SANTA CLARA The beating the 49ers gave Eli Manning last Jan. 22 was written all over the quarterback's once-white jersey.
The 49ers hit him 18 times, including six sacks, the most Manning had absorbed in any game last season. By the end of the NFC Championship Game, grime speckled his face, his left shoulder was a dingy gray, and his left wristband and arm were caked in Candlestick Park mud.
The problem for the 49ers is Manning kept getting up.
"A lot of people don't give him the respect he deserves," said Manning's chief tormentor that day, defensive end Justin Smith. "I think he's definitely one of the top three, four quarterbacks in the league. We're going to have to have the same philosophy going into this one that we had in that last one hold him down."
The Manning vs. Smith & Co. battle is such a central theme in today's game that the two sides began fighting it days ago.
On Thursday, Giants offensive coordinator Kevin Gilbride said Smith has been "getting away with murder" by holding offensive opponents so his teammates have more room to maneuver.
Jim Harbaugh, in turn, rushed to outflank the Giants with a news release accusing the coaches of the Super Bowl champions of using their "high visibility" to influence the officials. Harbaugh called it "an incendiary comment targeting one of the truly exemplary players in this league."
Both sides understand that the 49ers' strength is their defense and that Smith anchors that unit. San Francisco has held opponents to one field goal in the past two games, largely by harassing the opposing quarterback into mistakes.

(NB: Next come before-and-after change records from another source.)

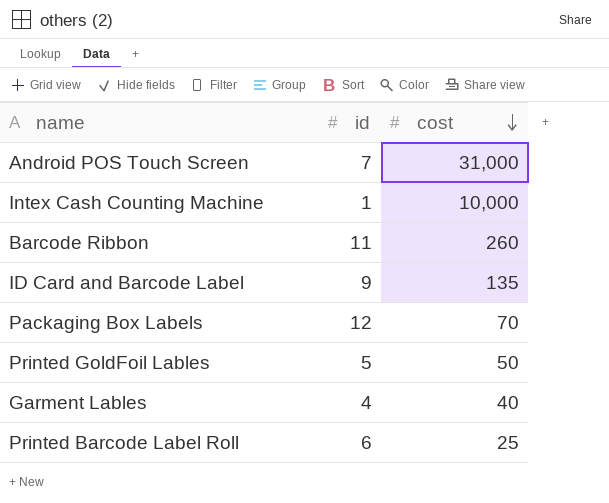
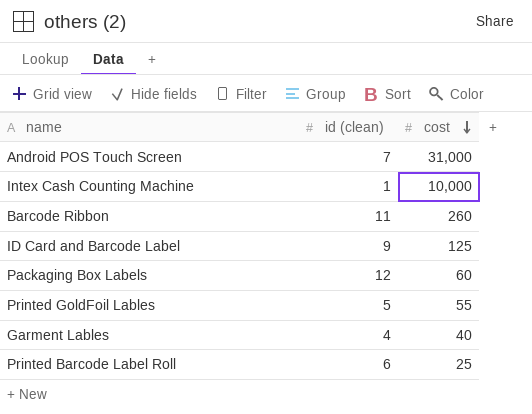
column name: id -> id (clean)
ID Card and Barcode Label | cost: 135 -> 125
Packaging Box Labels | cost: 70 -> 60
Printed GoldFoil Lables | cost: 50 -> 55

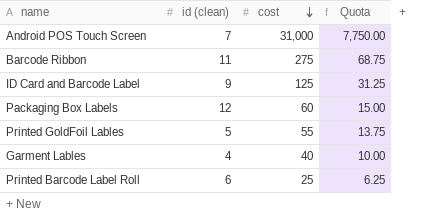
column Quota | formula: none -> [cost] * 0.25
row Intex Cash Counting Machine: 1 | 10,000 -> none
Barcode Ribbon | cost: 260 -> 275

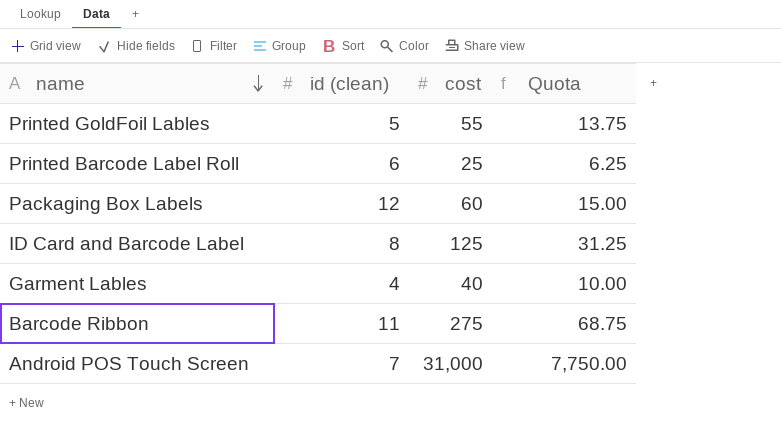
row order: cost descending -> name descending
ID Card and Barcode Label | id (clean): 9 -> 8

Jets quarterback Mark Sanchez threw an interception and lost a fumble in the 49ers' 34-0 win on Sept. 30. A week later, Buffalo quarterback Ryan Fitzpatrick threw a third-quarter interception in a 45-3 blowout when he was pressured by linebacker Ahmad Brooks.
But Manning is made of tougher stuff.
Safety Donte Whitner said it's not Manning's size or strength that allowed him to endure the championship game pounding. Whitner said it's more nurture than nature.

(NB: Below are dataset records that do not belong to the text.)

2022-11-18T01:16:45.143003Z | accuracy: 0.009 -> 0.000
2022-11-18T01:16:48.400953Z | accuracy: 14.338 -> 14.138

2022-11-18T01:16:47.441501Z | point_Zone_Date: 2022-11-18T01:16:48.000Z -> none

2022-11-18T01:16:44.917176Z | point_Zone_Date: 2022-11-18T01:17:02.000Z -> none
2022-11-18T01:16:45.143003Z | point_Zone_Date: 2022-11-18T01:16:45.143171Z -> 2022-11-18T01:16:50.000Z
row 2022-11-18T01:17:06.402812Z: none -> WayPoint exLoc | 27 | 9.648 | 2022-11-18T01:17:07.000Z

"He's coming from a family that plays quarterback," Whitner said. "Having a brother that plays quarterback at a high level. Being a leader of that football team. If something's not injured or broken, you can't come out of that football game. You have to stay out there and lead your team to victory, or at least try."
Harbaugh called Manning a "magician" in his ability to turn seemingly doomed plays into completions, while 49ers defensive coordinator Vic Fangio noted that Manning has been in the same offensive system for nine seasons.

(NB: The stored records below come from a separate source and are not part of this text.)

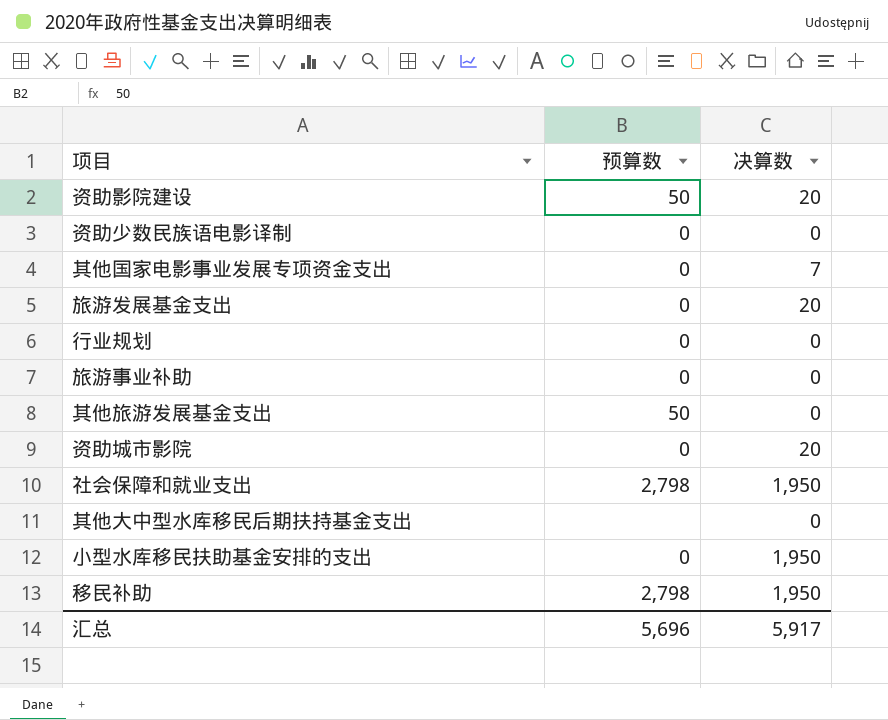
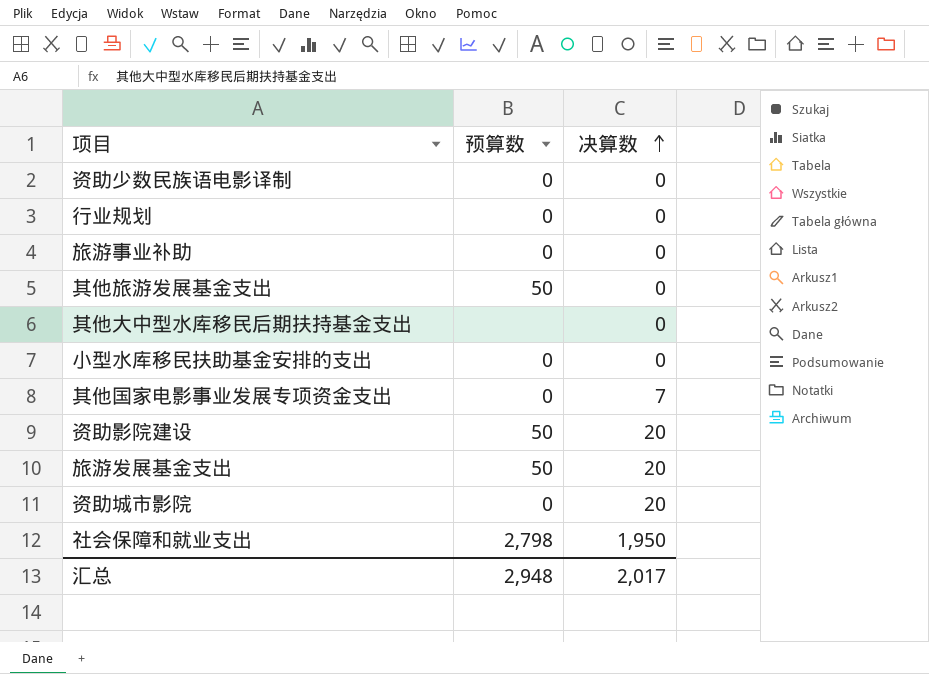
row order: none -> 决算数 ascending
row 移民补助: 2,798 | 1,950 -> none
小型水库移民扶助基金安排的支出 | 决算数: 1,950 -> 0
旅游发展基金支出 | 预算数: 0 -> 50
汇总 | 预算数: 5,696 -> 2,948
汇总 | 决算数: 5,917 -> 2,017

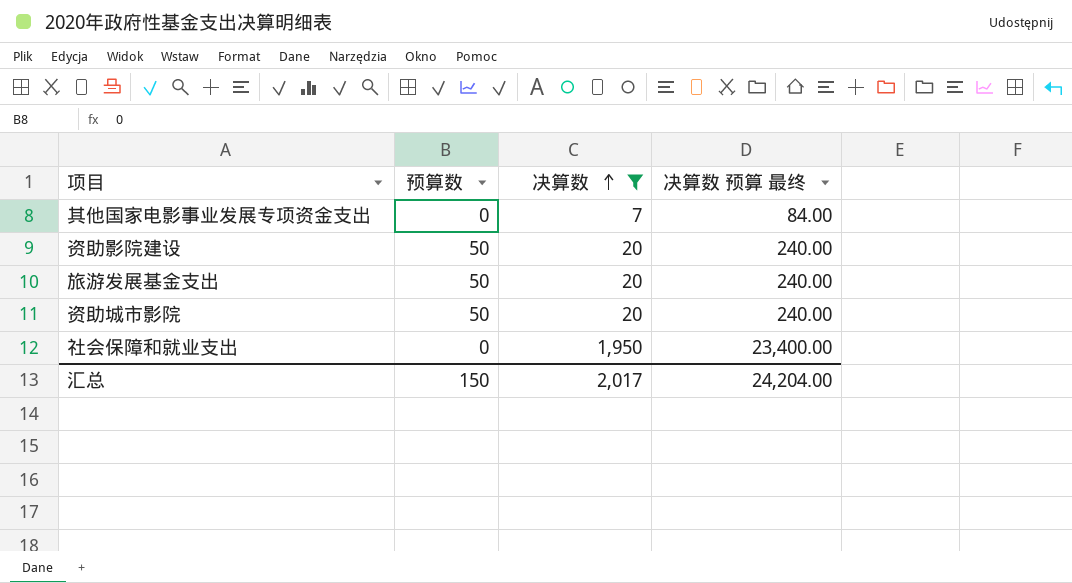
filter: none -> 决算数 != 0
column 决算数 预算 最终 | formula: none -> [决算数] * 12
资助城市影院 | 预算数: 0 -> 50
社会保障和就业支出 | 预算数: 2,798 -> 0
汇总 | 预算数: 2,948 -> 150

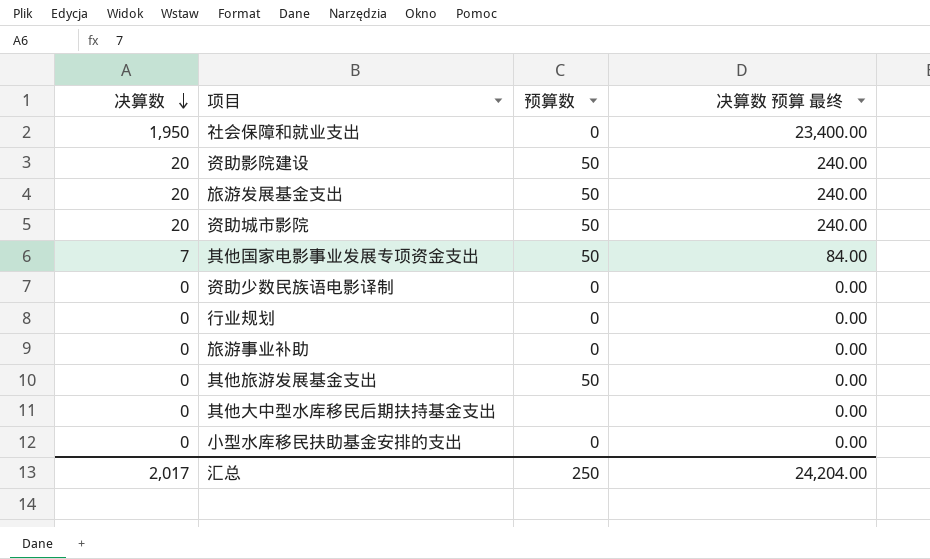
filter: 决算数 != 0 -> none
row order: 决算数 ascending -> 决算数 descending
column 决算数 | position: 3 -> 1
其他国家电影事业发展专项资金支出 | 预算数: 0 -> 50
汇总 | 预算数: 150 -> 250

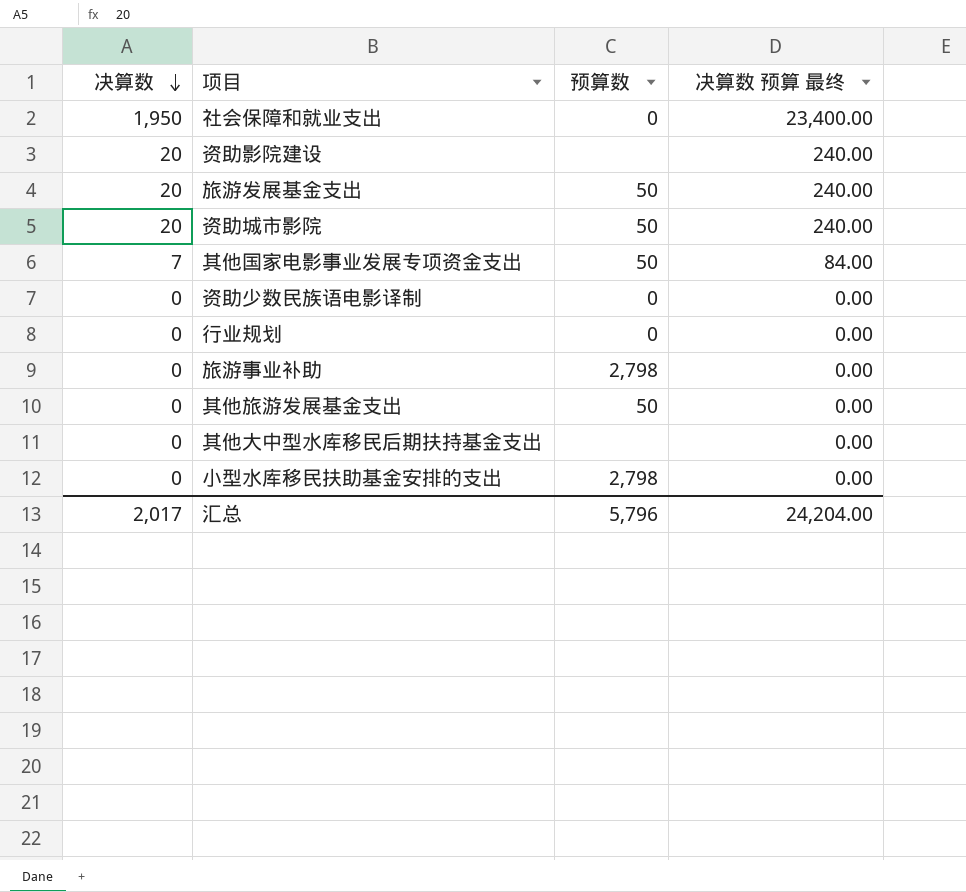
资助影院建设 | 预算数: 50 -> none
旅游事业补助 | 预算数: 0 -> 2,798
小型水库移民扶助基金安排的支出 | 预算数: 0 -> 2,798
汇总 | 预算数: 250 -> 5,796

"He knows exactly everything in this offense, from option A to B or C," Fangio said. "And he knows where to go with the ball very quickly."
But it doesn't mean Manning is perfect.
One of the reasons the 49ers had difficulty accepting their January loss to the Giants was they not only stuck to their 2011 formula of pressuring and pounding opposing quarterbacks, they surpassed it.
They just didn't see the results.
In the teams' regular-season meeting Nov. 13, Manning threw two interceptions, and a last-second pass attempt by Manning that would have tied the score was batted away by Smith.
In the rematch, Manning fumbled in the first quarter, but the Giants recovered. He also threw two poor passes that should have been intercepted, but each fell to the ground when 49ers defenders crashed into each other while pursuing the ball.
On one of those plays, safety Dashon Goldson knocked starting cornerback Tarell Brown from the game. Later, Manning threw a 17-yard touchdown pass to Mario Manningham against Brown's replacement, Tramaine Brock.
"We faced him twice last (season), and what I got out of those games is he's really tough," Goldson said of Manning. "He's tougher than he looks. We've definitely got our work cut out (today)."